Survivors started to meet informally, had annual events and formed the Association of India Deoli Camp Internees 1962 (AIDC) in 2010 with a goal to “pressure the Indian government for a formal apology to the Chinese-Indian citizens and an acknowledgment of the 1962 internment”.
Their stories have been coming out regularly, such as a blog run by Yeeva Cheng, daughter of a camp survivor, called ‘The Deoli Diaries: A Safe Haven for Ex-Internees and their Stories’; a Master’s thesis by Kwai-Yun Li titled ‘Deoli Camp: An Oral History of Chinese Indians from 1962 to 1966’; documentaries on their lives; and even a 2015 visit to India by four survivors. However, they never got together publicly to talk about the chapter in their history.
On August 24, 53 internees and their families held a three-hour demonstration in front of the Indian High Commission in Ottawa, holding up placards calling for an apology from the Indian government. The demonstration included a two-minutes silence in memory of those who died during the internment, and public talk by the participants who shared the memories of the camp where they had lived under restrictions on their movement and amenities.
The Indian High Commission did not accept their petition, according to an AIDCI office bearer quoted by The Wire.

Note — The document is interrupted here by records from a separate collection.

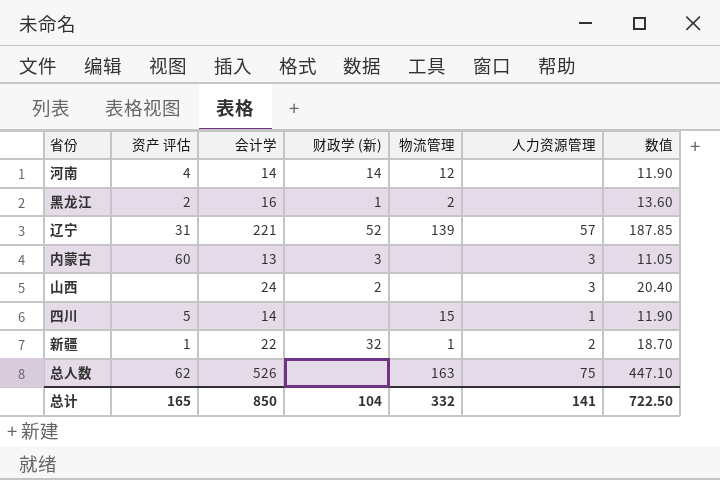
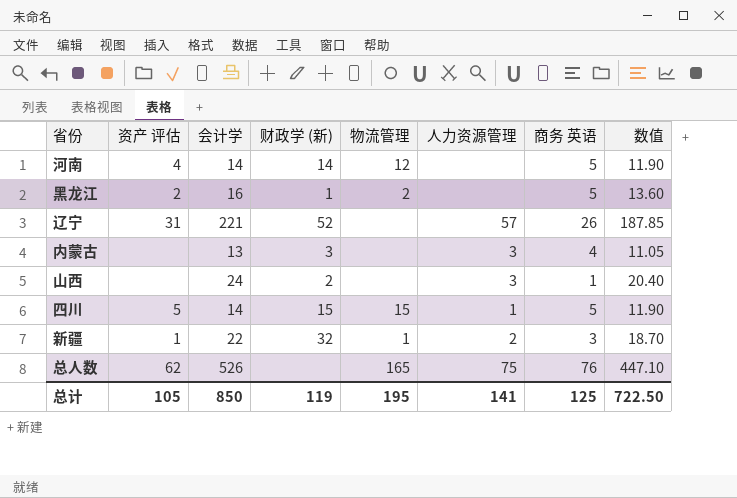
column 商务 英语 | position: none -> 7
辽宁 | 物流管理: 139 -> none
内蒙古 | 资产 评估: 60 -> none
四川 | 财政学 (新): none -> 15
总人数 | 物流管理: 163 -> 165
总计 | 资产 评估: 165 -> 105
总计 | 财政学 (新): 104 -> 119
总计 | 物流管理: 332 -> 195

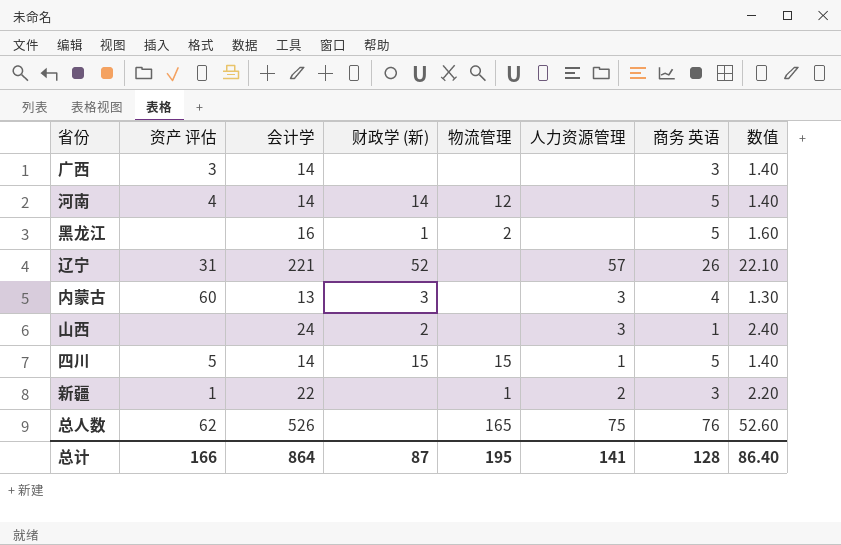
column 数值 | formula: [会计学] * 0.85 -> [会计学] * 0.1
row 广西: none -> 3 | 14 | none | none | none | 3 | 1.40
黑龙江 | 资产 评估: 2 -> none
内蒙古 | 资产 评估: none -> 60
新疆 | 财政学 (新): 32 -> none
总计 | 资产 评估: 105 -> 166
总计 | 会计学: 850 -> 864
总计 | 财政学 (新): 119 -> 87
总计 | 商务 英语: 125 -> 128
总计 | 数值: 722.50 -> 86.40

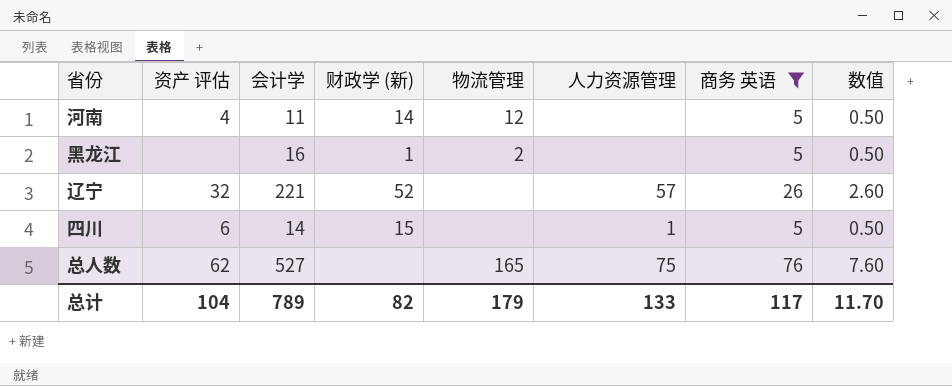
filter: none -> 商务 英语 >= 5
column 数值 | formula: [会计学] * 0.1 -> [商务 英语] * 0.1
河南 | 会计学: 14 -> 11
辽宁 | 资产 评估: 31 -> 32
四川 | 资产 评估: 5 -> 6
四川 | 物流管理: 15 -> none
总人数 | 会计学: 526 -> 527
总计 | 资产 评估: 166 -> 104
总计 | 会计学: 864 -> 789
总计 | 财政学 (新): 87 -> 82
总计 | 物流管理: 195 -> 179
总计 | 人力资源管理: 141 -> 133
总计 | 商务 英语: 128 -> 117
总计 | 数值: 86.40 -> 11.70

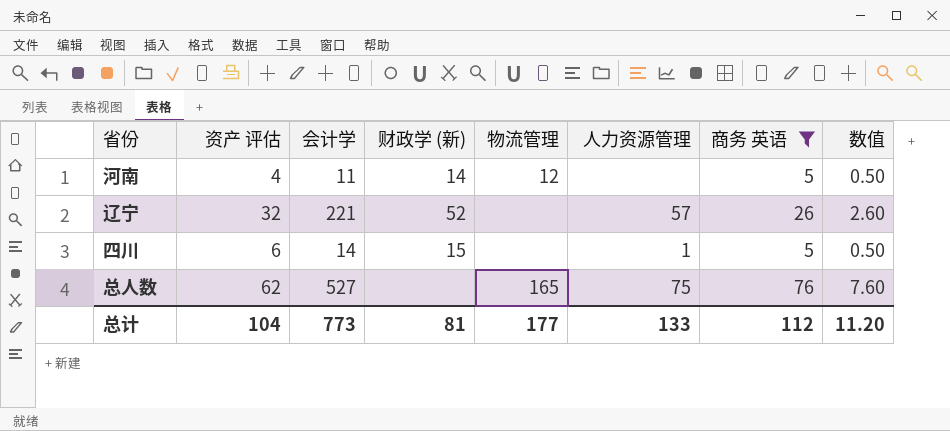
row 黑龙江: none | 16 | 1 | 2 | none | 5 | 0.50 -> none
总计 | 会计学: 789 -> 773
总计 | 财政学 (新): 82 -> 81
总计 | 物流管理: 179 -> 177
总计 | 商务 英语: 117 -> 112
总计 | 数值: 11.70 -> 11.20

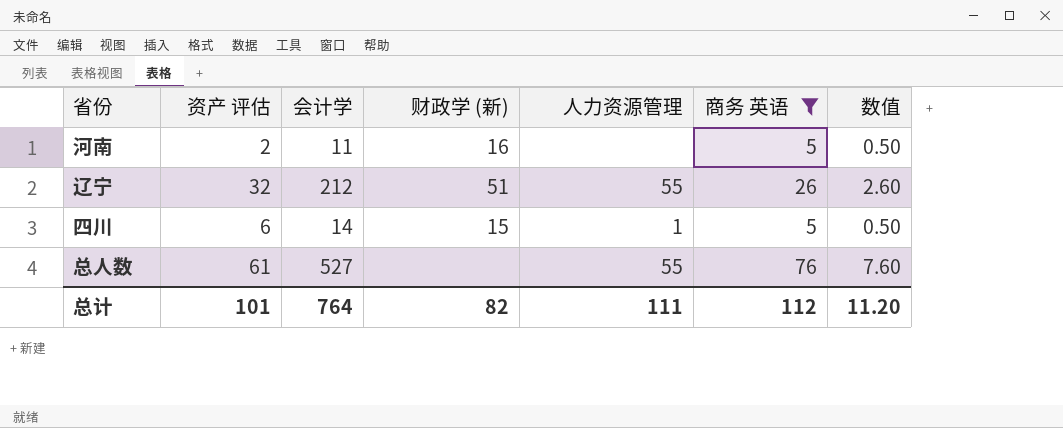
column 物流管理 | position: 5 -> none
河南 | 资产 评估: 4 -> 2
河南 | 财政学 (新): 14 -> 16
辽宁 | 会计学: 221 -> 212
辽宁 | 财政学 (新): 52 -> 51
辽宁 | 人力资源管理: 57 -> 55
总人数 | 资产 评估: 62 -> 61
总人数 | 人力资源管理: 75 -> 55
总计 | 资产 评估: 104 -> 101
总计 | 会计学: 773 -> 764
总计 | 财政学 (新): 81 -> 82
总计 | 人力资源管理: 133 -> 111

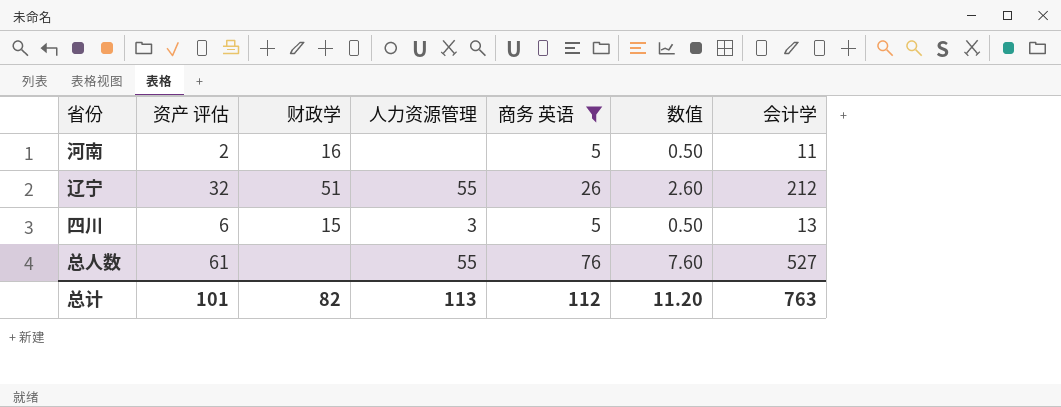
column name: 财政学 (新) -> 财政学
column 会计学 | position: 3 -> 7
四川 | 人力资源管理: 1 -> 3
四川 | 会计学: 14 -> 13
总计 | 人力资源管理: 111 -> 113
总计 | 会计学: 764 -> 763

On August 25, association president Ying Sheng Wong and two former presidents sent a letter to the Consulate General of India in Toronto.
India is not the first country said to have acted against its citizens of “hostile origin”. When war broke out between Japan and America, similar treatment was meted out to Americans of “Japanese ancestry”. In 1988, US President Ronald Reagan apologised to Japanese-Americans on behalf of his country. India has, however, remained silent so far.